The scavengers of history and great men's reputations we will always have with us, and they never quit trying to reshape history's unalterable judgment to suit their own tastes. And so, like Nate Bell, they'll always be back to turn history into Official History -- that is, the currently acceptable, antiseptic, PR-conscious, up-to-date and much preferable version. 

Ah, the "uses of history," a phrase much in vogue at one time. As if each generation gets to go through this huge scrap pile of historical odds-and-ends, pick and choose just the pieces that fit its most cherished fixations, and construct a history, or at least an official holiday, to its own contemporary specifications. How convenient. No messy truths, complications or other obstacles to get in the way. Nate Bell can show us all how it's done. But, as it turns out, his approach to history is exactly backwards, as if we could shape our own history instead of its continuing to shape us. As if we could tell Clio, the muse of history who's seen it all by now, often enough again and again, just what to inscribe for all time. The hubris of it. 

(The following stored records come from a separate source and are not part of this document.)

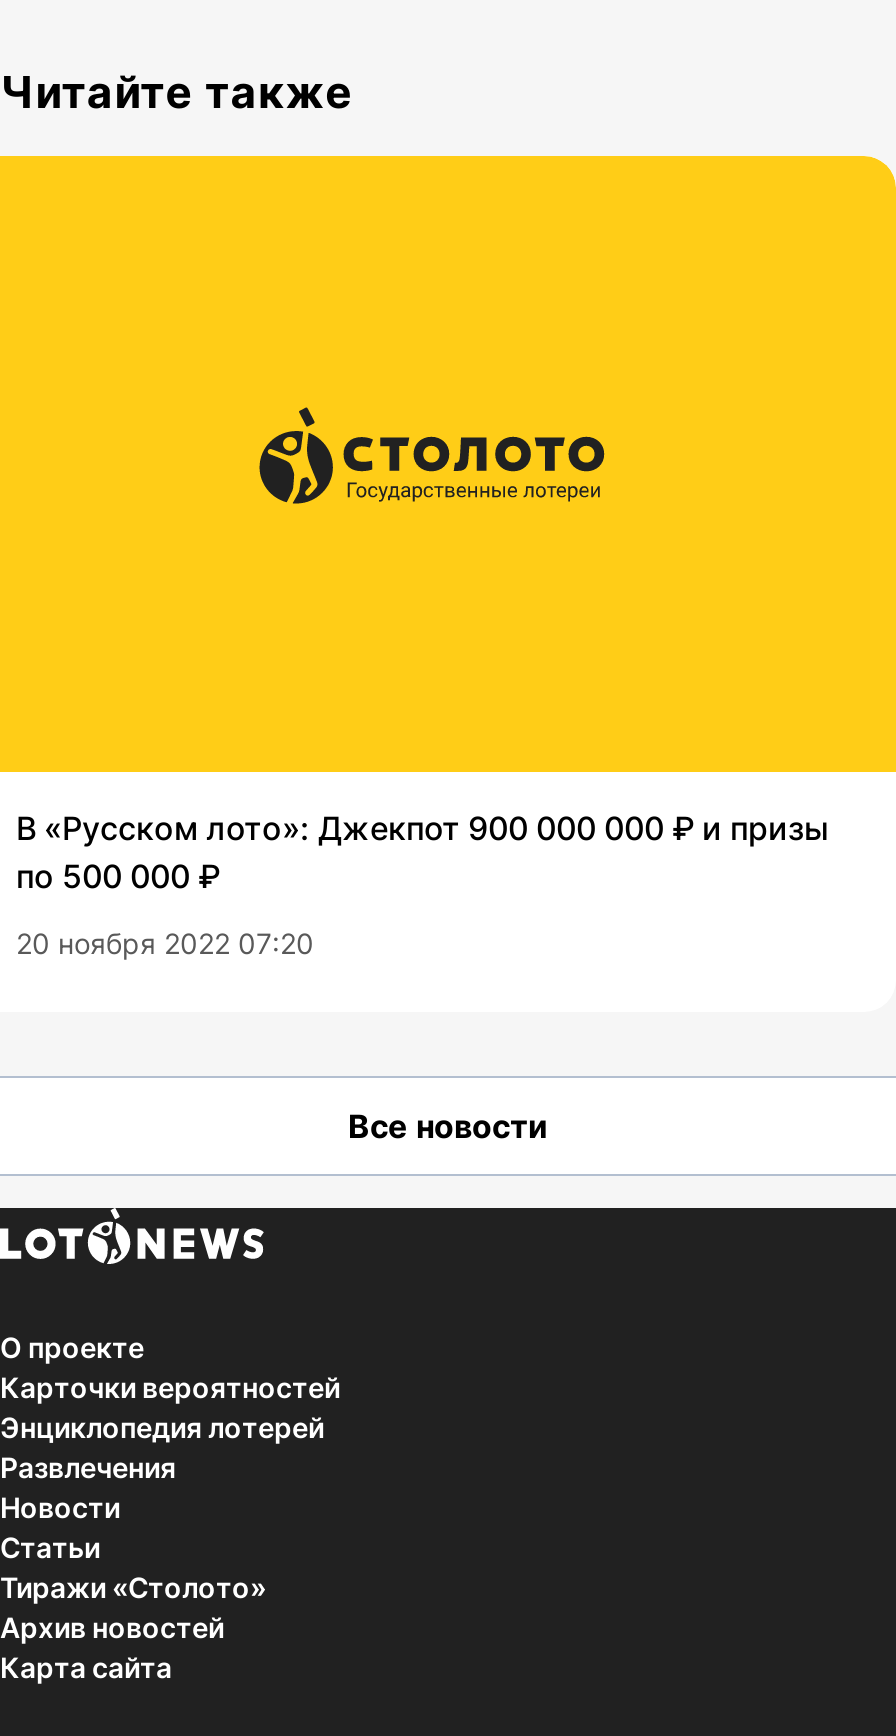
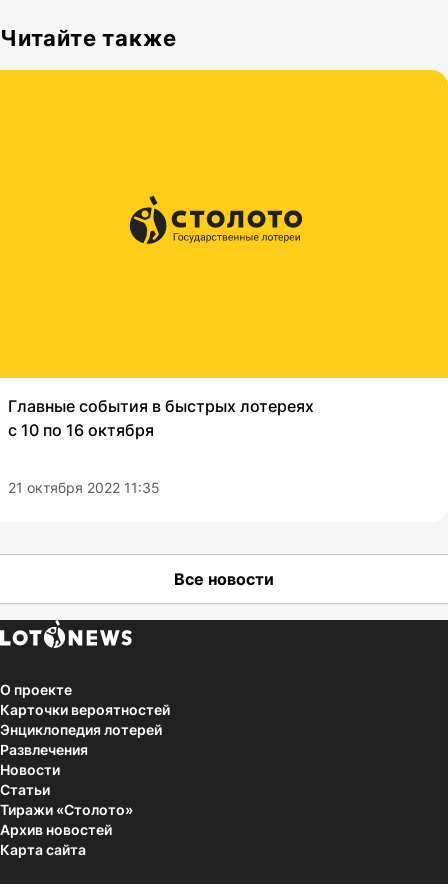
- В «Русском лото»: Джекпот 900 000 000 ₽ и призы
- по 500 000 ₽
+ Главные события в быстрых лотереях
+ с 10 по 16 октября

- 20 ноября 2022 07:20
+ 21 октября 2022 11:35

Strangely enough, Mr. Bell doesn't seem to like it when others try to custom-make history to please their own tastes. He even accuses them of nefarious motives. The King-Lee holiday, he says, "is being used to enhance racial division...." But it's all right, even meritorious, for him to try and split one holiday into two, and in the process ignite the same old pointless debate between those admirers of both men who don't want to share their holiday with the other camp. Indeed, they may consider combining the two holidays a desecration of their own hero. People can be funny. And sad.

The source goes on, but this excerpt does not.